The slides also suggesting “providing college programmes that are responsive to the local workforce needs,” and said the plan “will not support” a return to stanines with mandatory placement to specific schools, required attendance at neighbourhood high schools, mastery assessment based on a single exam performance and inhibiting mobility of teachers/principals.

After the meeting a PLP spokesperson said, “The PLP thanks the public for supporting the first leg of the Education Listening Tour. Tonight we laid out the framework of our vision for Education Reform and already the public have stepped up, shared their thoughts and contributed in a meaningful fashion to this vision.
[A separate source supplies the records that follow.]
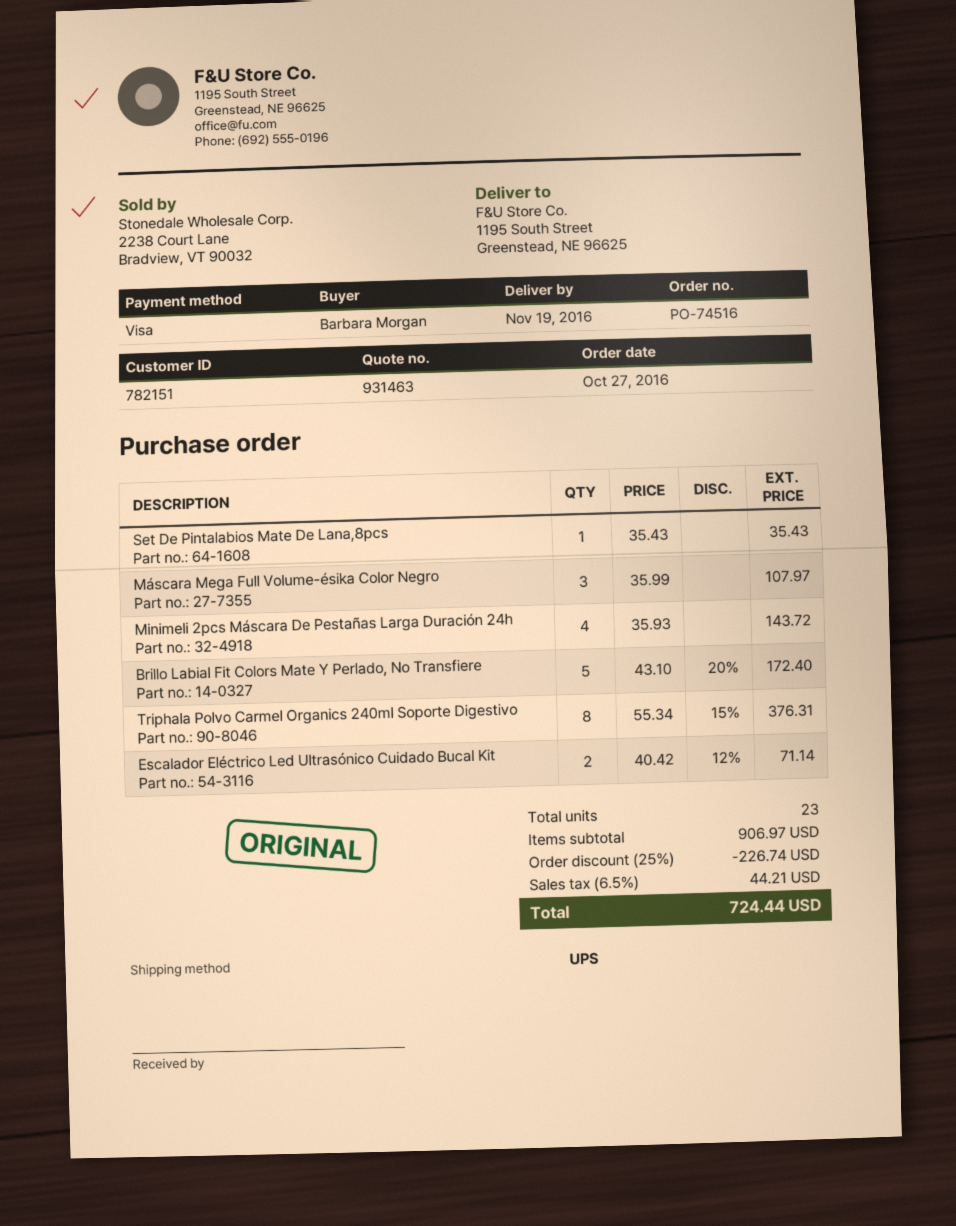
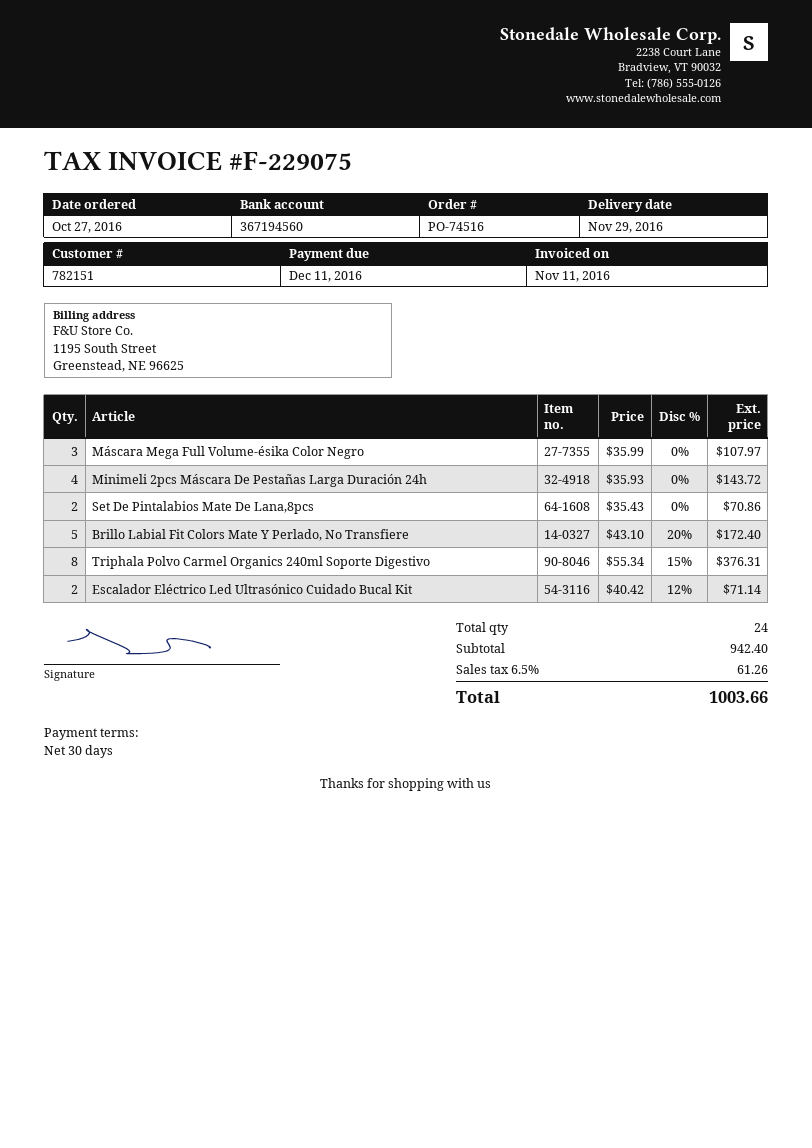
delivery date: 2016-11-19 -> 2016-11-29
Set De Pintalabios Mate De Lana,8pcs: 1 x 35.43 = 35.43 -> 2 x 35.43 = 70.86
total quantity: 23 -> 24
subtotal: 906.97 -> 942.40
discount: 25% = 226.74 -> none
tax: 6.5% = 44.21 -> 6.5% = 61.26
total: 724.44 -> 1003.66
“We are grateful for your ideas and look forward to your ongoing participation in the process of shaping the reform of our education system.”

1 hour and 20 minute video of the full Town Hall meeting:

In the PLP’s last Throne Speech reply they suggested that the Middle School system should be phased out, and some middle schools should revert to senior schools.

“ClearWater, Whitney Institute, Spice Valley, Sandys Secondary and The Berkeley Institute are schools that will be converted into secondary schools,” the PLP said at that time, adding that CedarBridge Academy could become a part of the Bermuda College, which should works towards acquiring accreditation for full Bachelor Programmes in multiple subjects.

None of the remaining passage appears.